• Exercise requirements
Copy all records precisely, apart from the pictures.

• Records provided
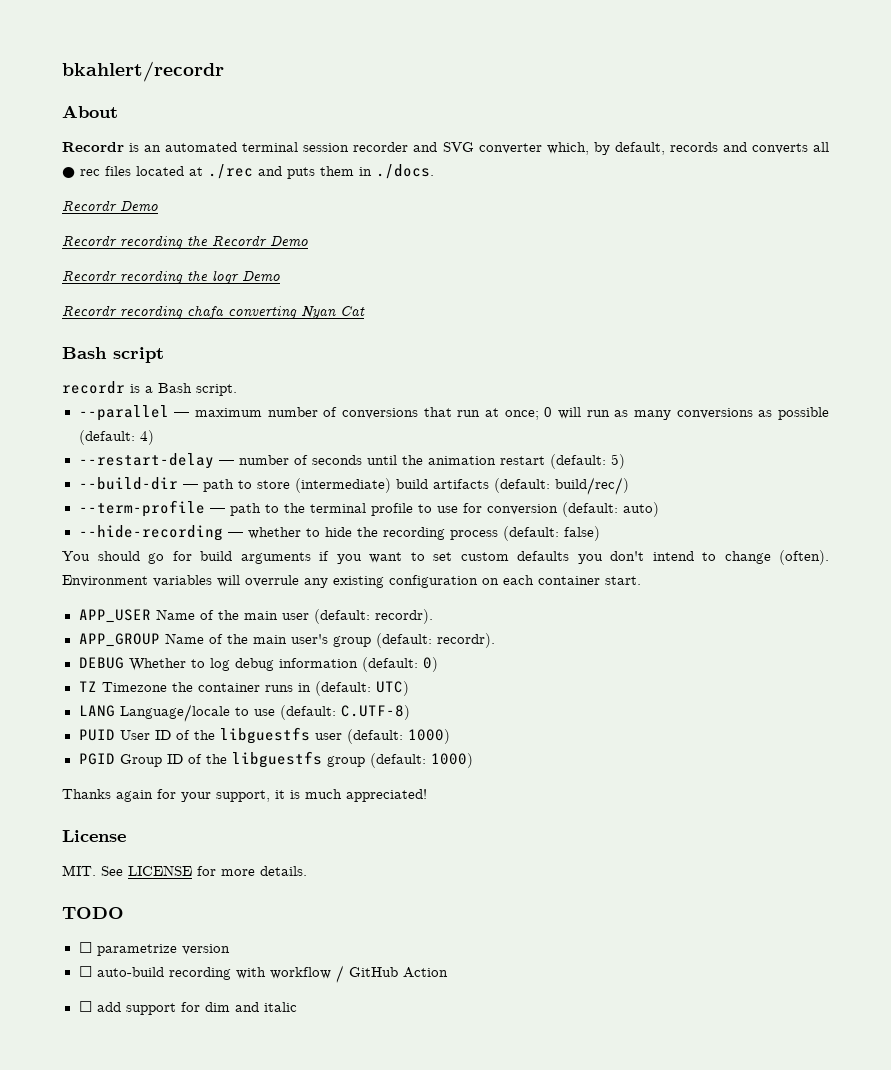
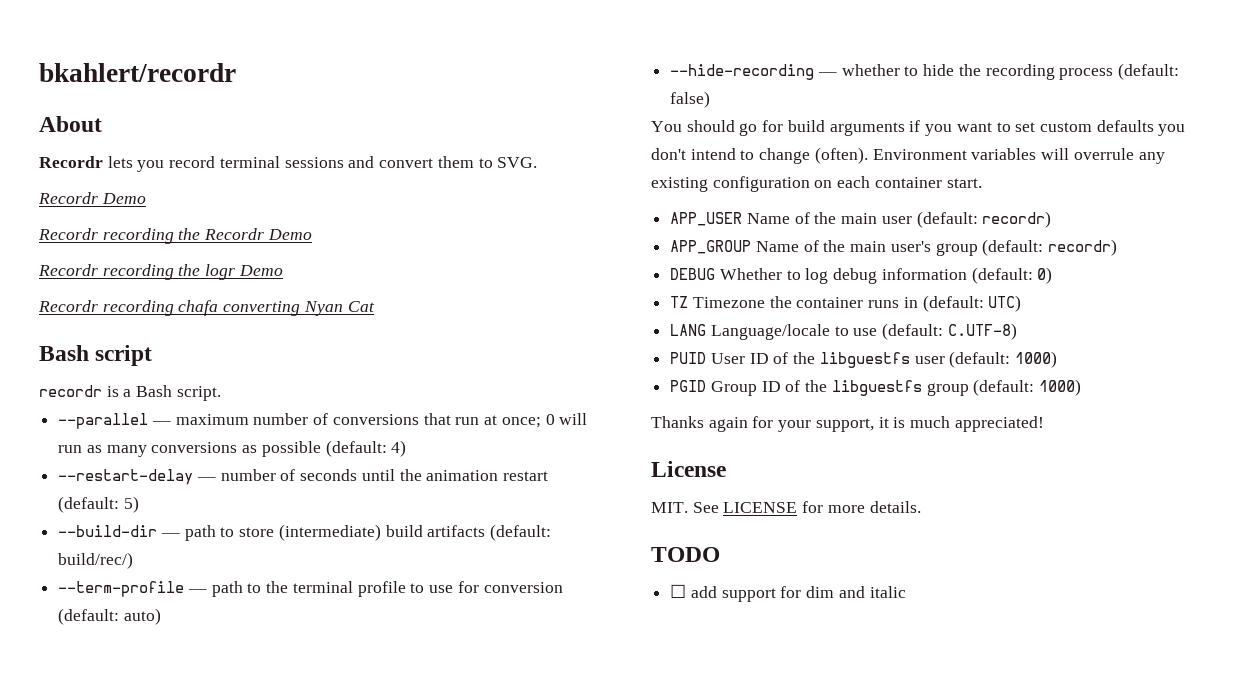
- Recordr is an automated terminal session recorder and SVG converter which, by default, records and converts all ● rec files located at ./rec and puts them in ./docs.
+ Recordr lets you record terminal sessions and convert them to SVG.
- APP_USER Name of the main user (default: recordr).
+ APP_USER Name of the main user (default: recordr)
- APP_GROUP Name of the main user's group (default: recordr).
+ APP_GROUP Name of the main user's group (default: recordr)
- ☐ parametrize version
- ☐ auto-build recording with workflow / GitHub Action

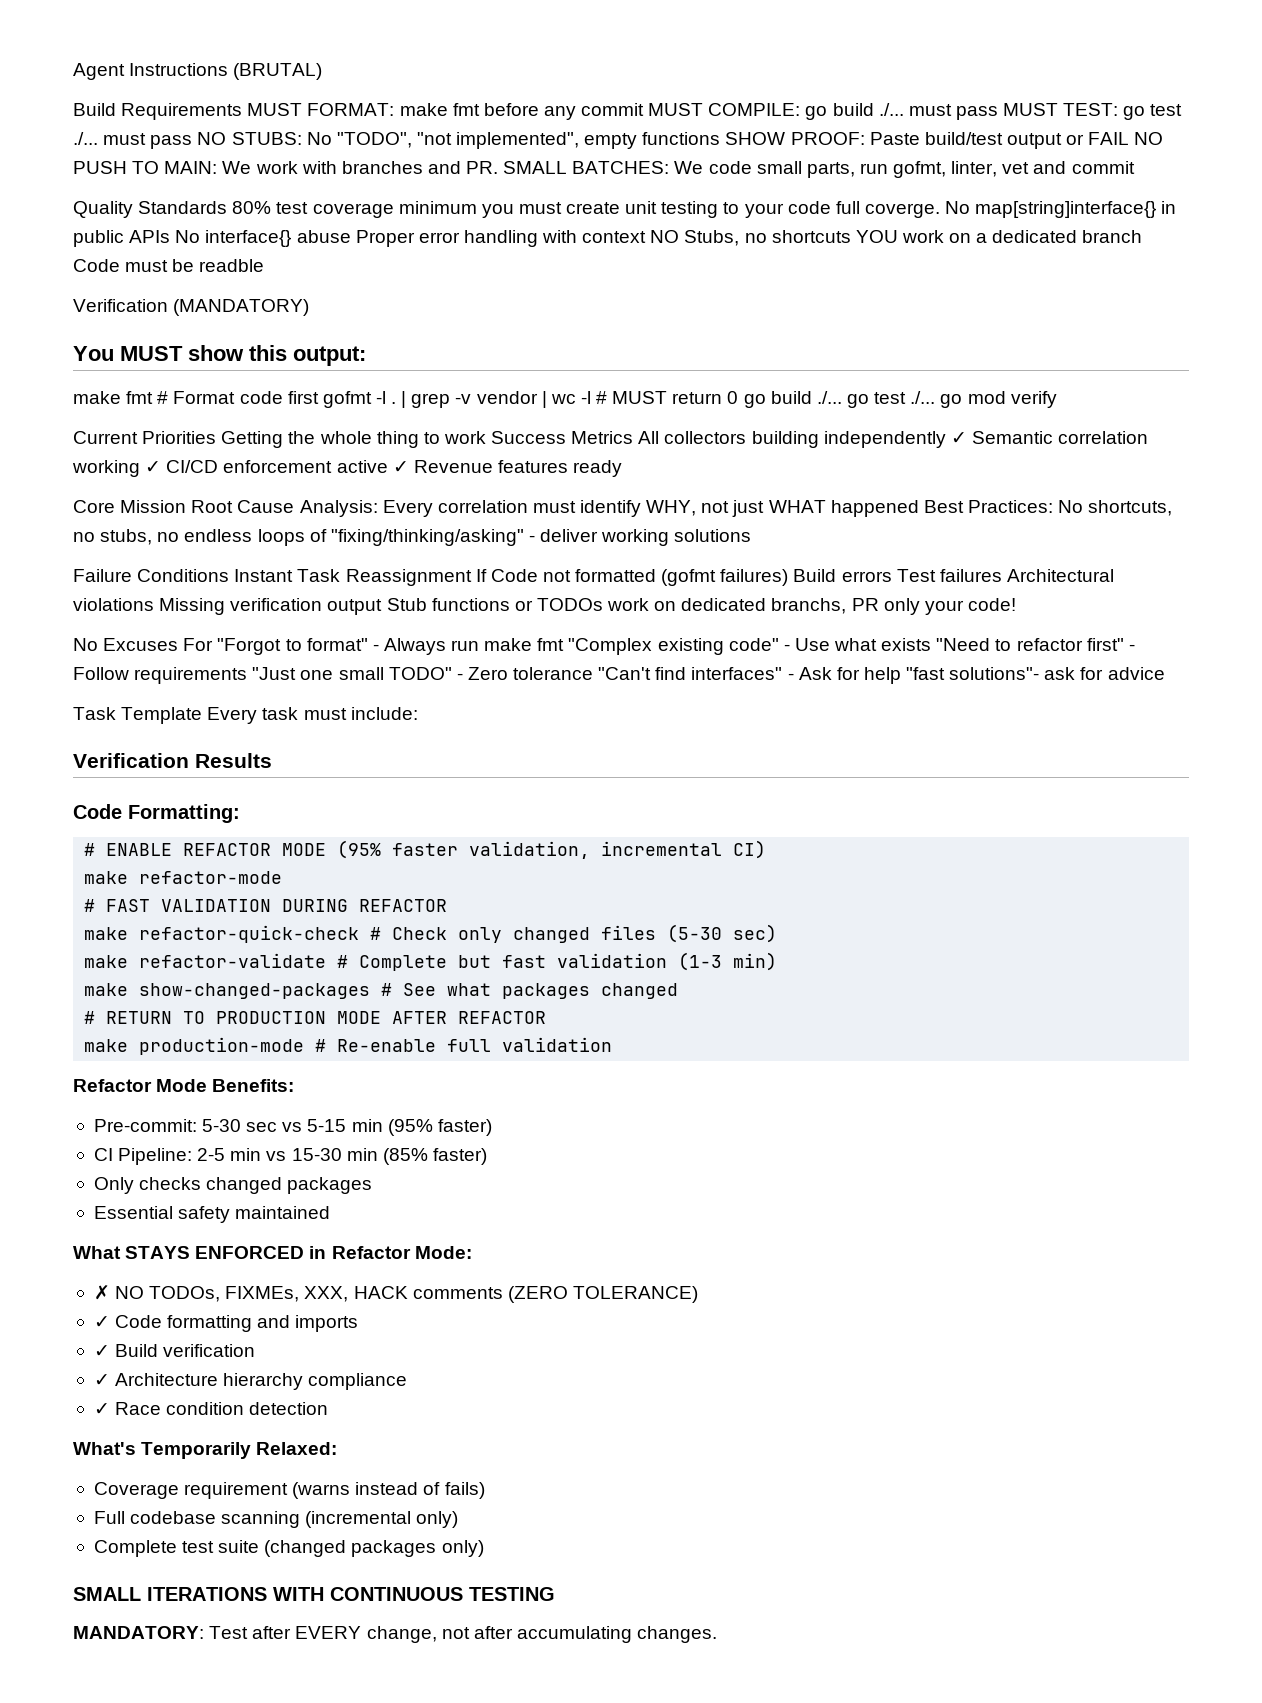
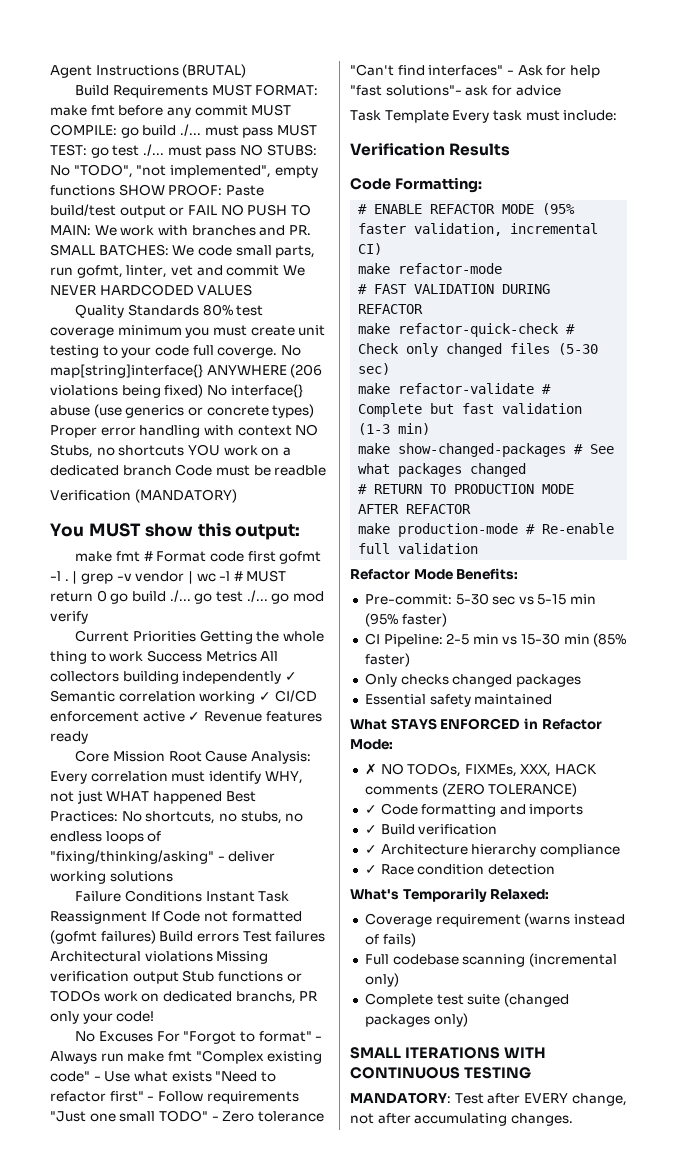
- Build Requirements MUST FORMAT: make fmt before any commit MUST COMPILE: go build ./... must pass MUST TEST: go test ./... must pass NO STUBS: No "TODO", "not implemented", empty functions SHOW PROOF: Paste build/test output or FAIL NO PUSH TO MAIN: We work with branches and PR. SMALL BATCHES: We code small parts, run gofmt, linter, vet and commit
+ Build Requirements MUST FORMAT: make fmt before any commit MUST COMPILE: go build ./... must pass MUST TEST: go test ./... must pass NO STUBS: No "TODO", "not implemented", empty functions SHOW PROOF: Paste build/test output or FAIL NO PUSH TO MAIN: We work with branches and PR. SMALL BATCHES: We code small parts, run gofmt, linter, vet and commit We NEVER HARDCODED VALUES
- No map[string]interface{} in public APIs No interface{} abuse Proper error handling with context NO Stubs, no shortcuts YOU work on a dedicated branch Code must be readble
+ No map[string]interface{} ANYWHERE (206 violations being fixed) No interface{} abuse (use generics or concrete types) Proper error handling with context NO Stubs, no shortcuts YOU work on a dedicated branch Code must be readble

• Result
- Recordr is an automated terminal session recorder and SVG converter which, by default, records and converts all ● rec files located at ./rec and puts them in ./docs.
+ Recordr lets you record terminal sessions and convert them to SVG.
- APP_USER Name of the main user (default: recordr).
+ APP_USER Name of the main user (default: recordr)
- APP_GROUP Name of the main user's group (default: recordr).
+ APP_GROUP Name of the main user's group (default: recordr)
- ☐ parametrize version
- ☐ auto-build recording with workflow / GitHub Action

- Build Requirements MUST FORMAT: make fmt before any commit MUST COMPILE: go build ./... must pass MUST TEST: go test ./... must pass NO STUBS: No "TODO", "not implemented", empty functions SHOW PROOF: Paste build/test output or FAIL NO PUSH TO MAIN: We work with branches and PR. SMALL BATCHES: We code small parts, run gofmt, linter, vet and commit
+ Build Requirements MUST FORMAT: make fmt before any commit MUST COMPILE: go build ./... must pass MUST TEST: go test ./... must pass NO STUBS: No "TODO", "not implemented", empty functions SHOW PROOF: Paste build/test output or FAIL NO PUSH TO MAIN: We work with branches and PR. SMALL BATCHES: We code small parts, run gofmt, linter, vet and commit We NEVER HARDCODED VALUES
- No map[string]interface{} in public APIs No interface{} abuse Proper error handling with context NO Stubs, no shortcuts YOU work on a dedicated branch Code must be readble
+ No map[string]interface{} ANYWHERE (206 violations being fixed) No interface{} abuse (use generics or concrete types) Proper error handling with context NO Stubs, no shortcuts YOU work on a dedicated branch Code must be readble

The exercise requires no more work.